Ein wichtiger Ansatz wäre es Beckebans zufolge auch für Deutschland, Pflegekräfte, Therapeuten und neue Berufsbilder wie beispielsweise E-Nurses, Physician Assistants oder VERAH/NAPa in die Versorgung einzubeziehen, um Ärztinnen und Ärzte zu entlasten. „In Finnland ist dies schon weit verbreitet. Pflegefachkräfte spielen in der Primärversorgung eine zentrale Rolle“, erklärte Preusker.
Ihre Ausbildung finde ausschließlich an Universitäten statt. Mit bestimmten Weiterbildungen würden sie dazu befähigt, bestimmte Medikamente zu verordnen oder bestimmte Verordnungen von Ärztinnen und Ärzten zu verlängern, erklärte Preusker.
Im Fallmanagement übernehmen sie in den finnischen Gesundheitseinrichtungen wichtige Aufgaben, entscheiden etwa, ob eine ärztliche Untersuchung oder ein ärztlicher Rat notwendig sind. Die Kooperation zwischen den Fachrichtungen und Berufsgruppen in den Krankenhäusern sei geprägt von multiprofessionellen Teams, so Preusker.
Beckebans wies darauf hin, dass in Deutschland noch eine deutliche Arztzentrierung bestehe und die Ärzteschaft der Delegierung von Aufgaben bislang oft skeptisch gegenüberstehe. Dies müsse sich jedoch ändern, um die Versorgung auch in Zukunft sicherstellen zu können und Ärztinnen und Ärzte zu entlasten. Als Beispiel führte sie an, dass in Finnland Pflegefachkräfte die Triage in den Gesundheitszentren übernehmen würden.
Auch die Digitalisierung dient Finnland seit langem als zentrales Werkzeug, um die gesundheitliche Versorgung zu verbessern, erklärte Preusker. Elektronische Rezepte gebe es seit 2008, sie könnten inzwischen auch in Schweden und Estland eingelöst werden. Darüber hinaus sorgten auch elektronische Einweisungen, Überweisungen und Entlassungen sowie digitale Sprechstunden und spezielle E-Health-Services für Patientinnen und Patienten für eine Entlastung des Gesundheitssystems, so Preusker.

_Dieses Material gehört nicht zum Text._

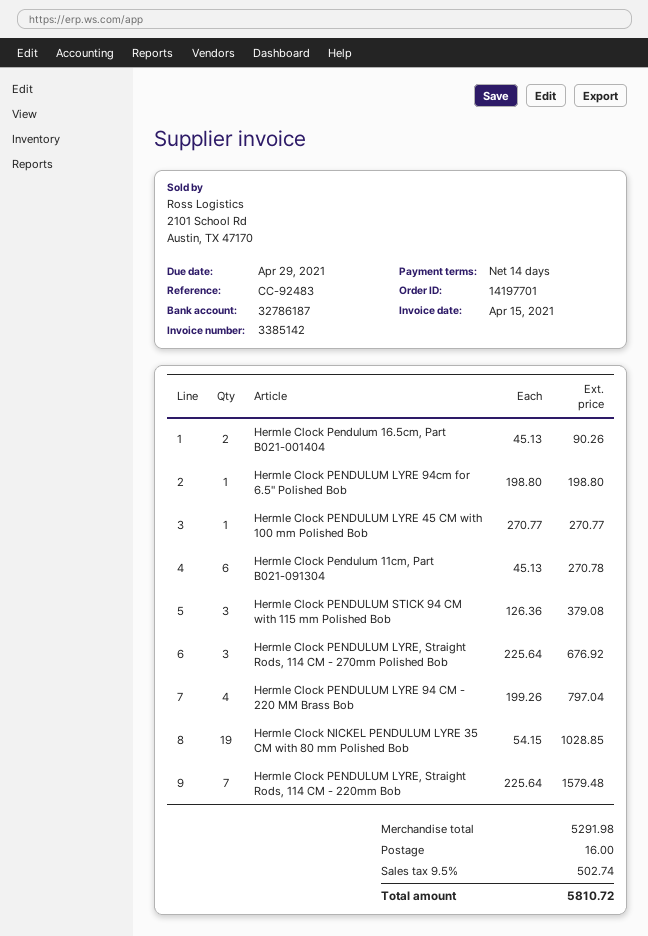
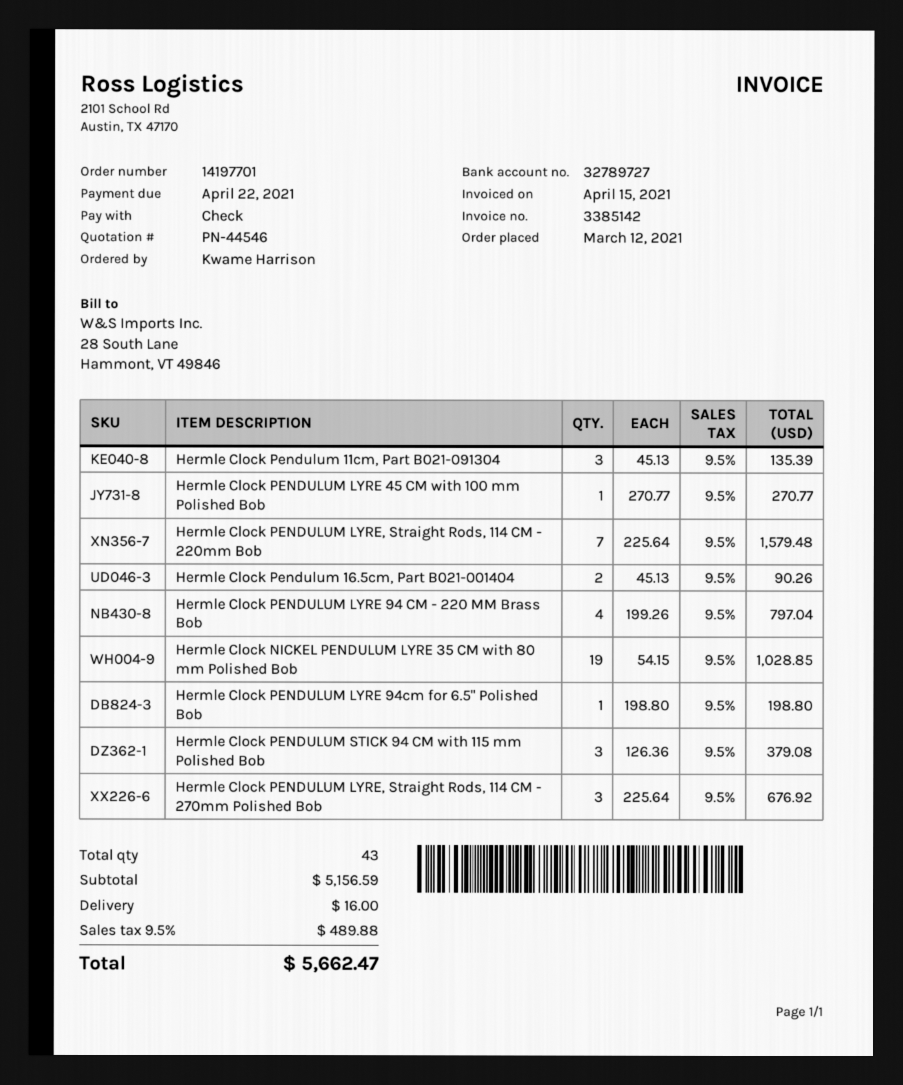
due date: 2021-04-29 -> 2021-04-22
bank account: 32786187 -> 32789727
Hermle Clock Pendulum 11cm, Part B021-091304: 6 x 45.13 = 270.78 -> 3 x 45.13 = 135.39
subtotal: 5291.98 -> 5156.59
tax: 9.5% = 502.74 -> 9.5% = 489.88
total: 5810.72 -> 5662.47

Eine landesweite elektronische Patientenakte ermöglicht es finnischen Patientinnen und Patienten seit 2010 zudem, jederzeit auf ihre Arztbriefe, Laborergebnisse, Medikamentenverordnungen und Ähnliches zuzugreifen. Sie dient als Bindeglied zwischen den beteiligten Akteuren und dem Versicherten, betonte Beckebans.
Sie plädierte deshalb auch für eine stärkere digitale Vernetzung in Deutschland. Die Digitalisierung sei ein „Game Changer“, der ganz andere Voraussetzungen biete und die intersektorale Zusammenarbeit verbessern könne, sagte sie.
„Die Versorgung in der Fläche ist eine Zukunftsaufgabe aller Akteurinnen und Akteure“, so Beckebans. „In Finnland sehen wir, dass unter anderem regionale Konzepte, eine neue Aufgabenteilung zwischen den Gesundheitsberufen und die konsequente Digitalisierung einen wichtigen Beitrag leisten, um die Versorgung in der Fläche menschlich und zugleich effizient zu gestalten“.